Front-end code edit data
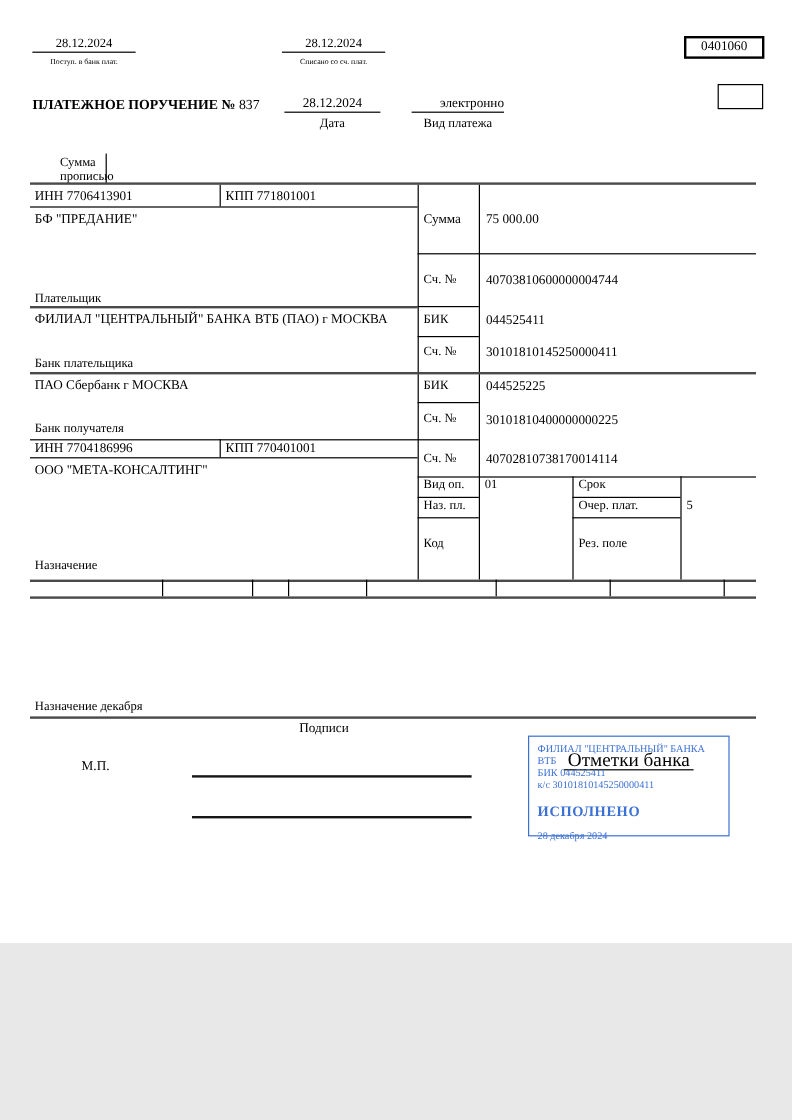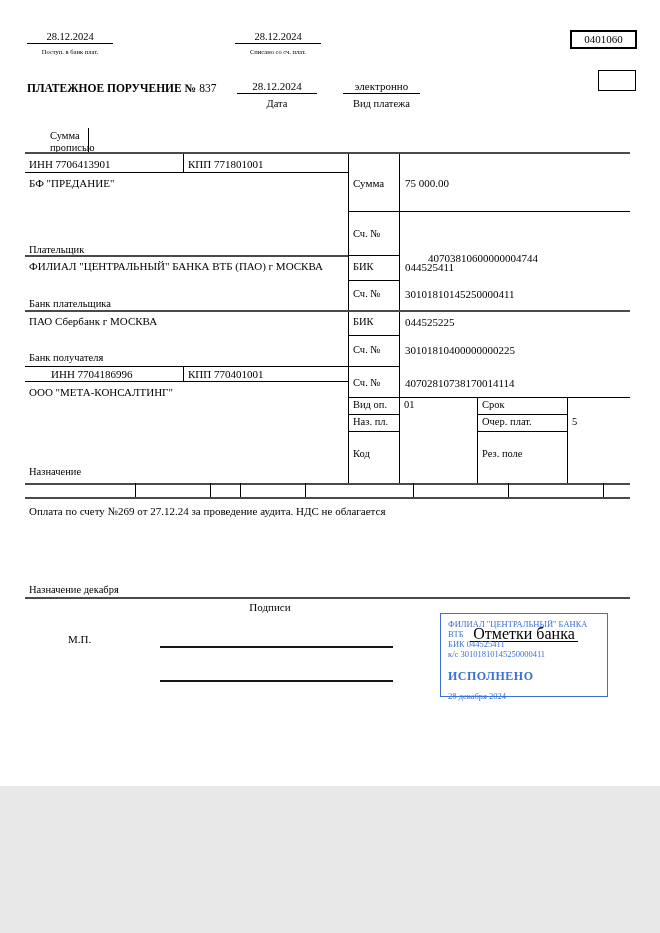--- a/index.html
+++ b/index.html
@@ -55,7 +55,7 @@
   <div class="ubox2" style="left:237px;top:80px;width:80px;">28.12.2024</div>
   <div class="ctr" style="left:237px;top:98px;width:80px;">Дата</div>
 
-  <div class="ubox2" style="left:343px;top:80px;width:77px;">электронно</div>
+  <div class="ubox2" style="left:343px;top:80px;width:77px;text-align:right;">электронно</div>
   <div class="ctr" style="left:330px;top:98px;width:103px;">Вид платежа</div>
 
   <div class="box" style="left:598px;top:70px;width:36px;height:19px;border-width:1.5px;"></div>

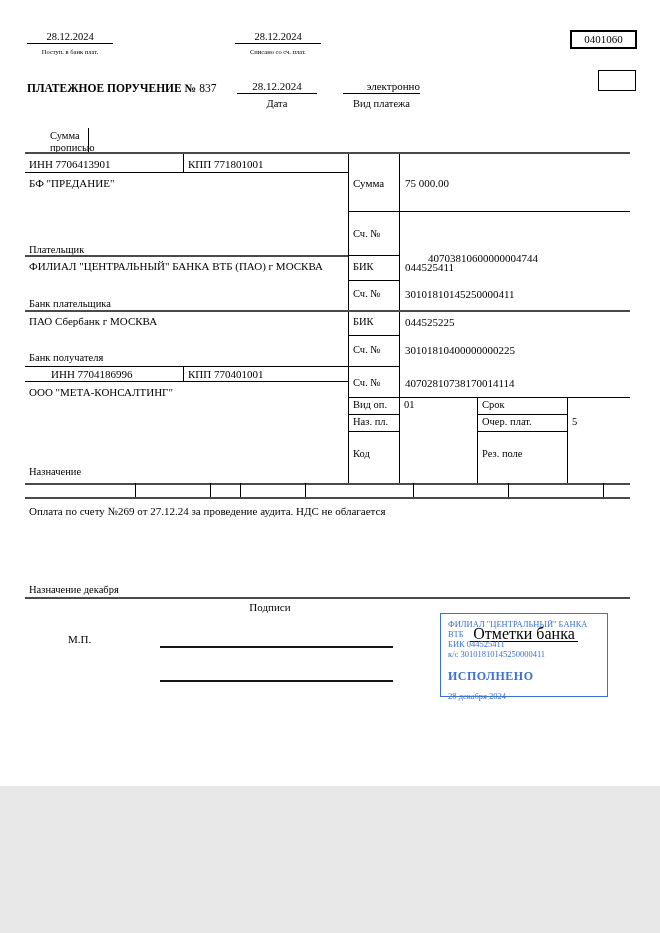--- a/index.html
+++ b/index.html
@@ -107,7 +107,7 @@
   <div class="t" style="left:405px;top:177px;">75 000.00</div>
 
   <div class="t t10" style="left:353px;top:228px;">Сч. №</div>
-  <div class="t" style="left:428px;top:228px;margin-top:24px;">40703810600000004744</div>
+  <div class="t" style="left:405px;top:228px;">40703810600000004744</div>
 
   <div class="t t10" style="left:353px;top:261px;">БИК</div>
   <div class="t" style="left:405px;top:261px;">044525411</div>

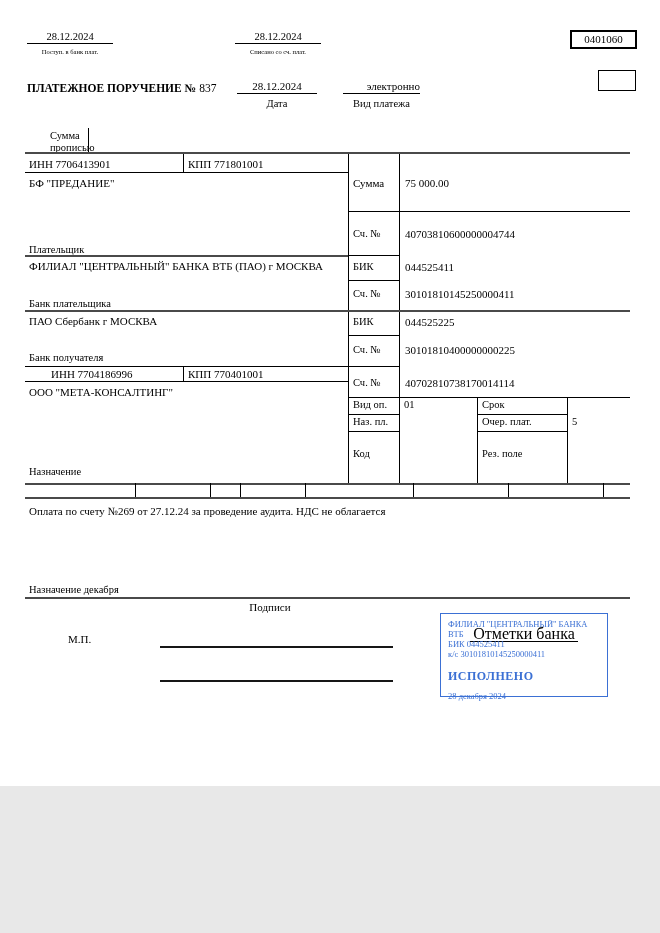--- a/index.html
+++ b/index.html
@@ -98,7 +98,7 @@
   <div class="t" style="left:29px;top:315px;">ПАО Сбербанк г МОСКВА</div>
   <div class="t t10" style="left:29px;top:352px;">Банк получателя</div>
 
-  <div class="t" style="left:29px;top:368px;margin-left:22px;">ИНН 7704186996</div>
+  <div class="t" style="left:29px;top:368px;">ИНН 7704186996</div>
   <div class="t" style="left:188px;top:368px;">КПП 770401001</div>
   <div class="t" style="left:29px;top:386px;">ООО "МЕТА-КОНСАЛТИНГ"</div>
   <div class="t t10" style="left:29px;top:466px;">Назначение</div>

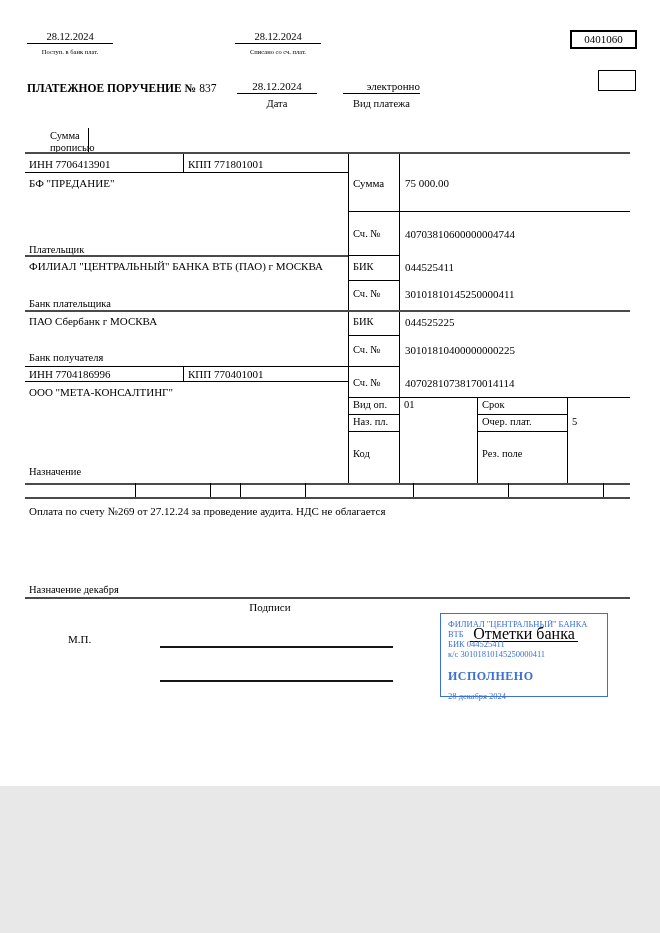--- a/index.html
+++ b/index.html
@@ -144,7 +144,6 @@
   <i class="vl" style="left:603px;top:483px;height:14px;"></i>
   <i class="hl thick" style="left:25px;top:497px;width:605px;"></i>
 
-  <div class="t" style="left:29px;top:505px;">Оплата по счету №269 от 27.12.24 за проведение аудита. НДС не облагается</div>
   <div class="t t10" style="left:29px;top:584px;">Назначение декабря</div>
   <i class="hl thick" style="left:25px;top:597px;width:605px;"></i>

**Problem description:** Print out every record above exactly as given. Do not include the pictures.

**Written solution:**
--- a/index.html
+++ b/index.html
@@ -55,7 +55,7 @@
   <div class="ubox2" style="left:237px;top:80px;width:80px;">28.12.2024</div>
   <div class="ctr" style="left:237px;top:98px;width:80px;">Дата</div>
 
-  <div class="ubox2" style="left:343px;top:80px;width:77px;">электронно</div>
+  <div class="ubox2" style="left:343px;top:80px;width:77px;text-align:right;">электронно</div>
   <div class="ctr" style="left:330px;top:98px;width:103px;">Вид платежа</div>
 
   <div class="box" style="left:598px;top:70px;width:36px;height:19px;border-width:1.5px;"></div>

--- a/index.html
+++ b/index.html
@@ -107,7 +107,7 @@
   <div class="t" style="left:405px;top:177px;">75 000.00</div>
 
   <div class="t t10" style="left:353px;top:228px;">Сч. №</div>
-  <div class="t" style="left:428px;top:228px;margin-top:24px;">40703810600000004744</div>
+  <div class="t" style="left:405px;top:228px;">40703810600000004744</div>
 
   <div class="t t10" style="left:353px;top:261px;">БИК</div>
   <div class="t" style="left:405px;top:261px;">044525411</div>

--- a/index.html
+++ b/index.html
@@ -98,7 +98,7 @@
   <div class="t" style="left:29px;top:315px;">ПАО Сбербанк г МОСКВА</div>
   <div class="t t10" style="left:29px;top:352px;">Банк получателя</div>
 
-  <div class="t" style="left:29px;top:368px;margin-left:22px;">ИНН 7704186996</div>
+  <div class="t" style="left:29px;top:368px;">ИНН 7704186996</div>
   <div class="t" style="left:188px;top:368px;">КПП 770401001</div>
   <div class="t" style="left:29px;top:386px;">ООО "МЕТА-КОНСАЛТИНГ"</div>
   <div class="t t10" style="left:29px;top:466px;">Назначение</div>

--- a/index.html
+++ b/index.html
@@ -144,7 +144,6 @@
   <i class="vl" style="left:603px;top:483px;height:14px;"></i>
   <i class="hl thick" style="left:25px;top:497px;width:605px;"></i>
 
-  <div class="t" style="left:29px;top:505px;">Оплата по счету №269 от 27.12.24 за проведение аудита. НДС не облагается</div>
   <div class="t t10" style="left:29px;top:584px;">Назначение декабря</div>
   <i class="hl thick" style="left:25px;top:597px;width:605px;"></i>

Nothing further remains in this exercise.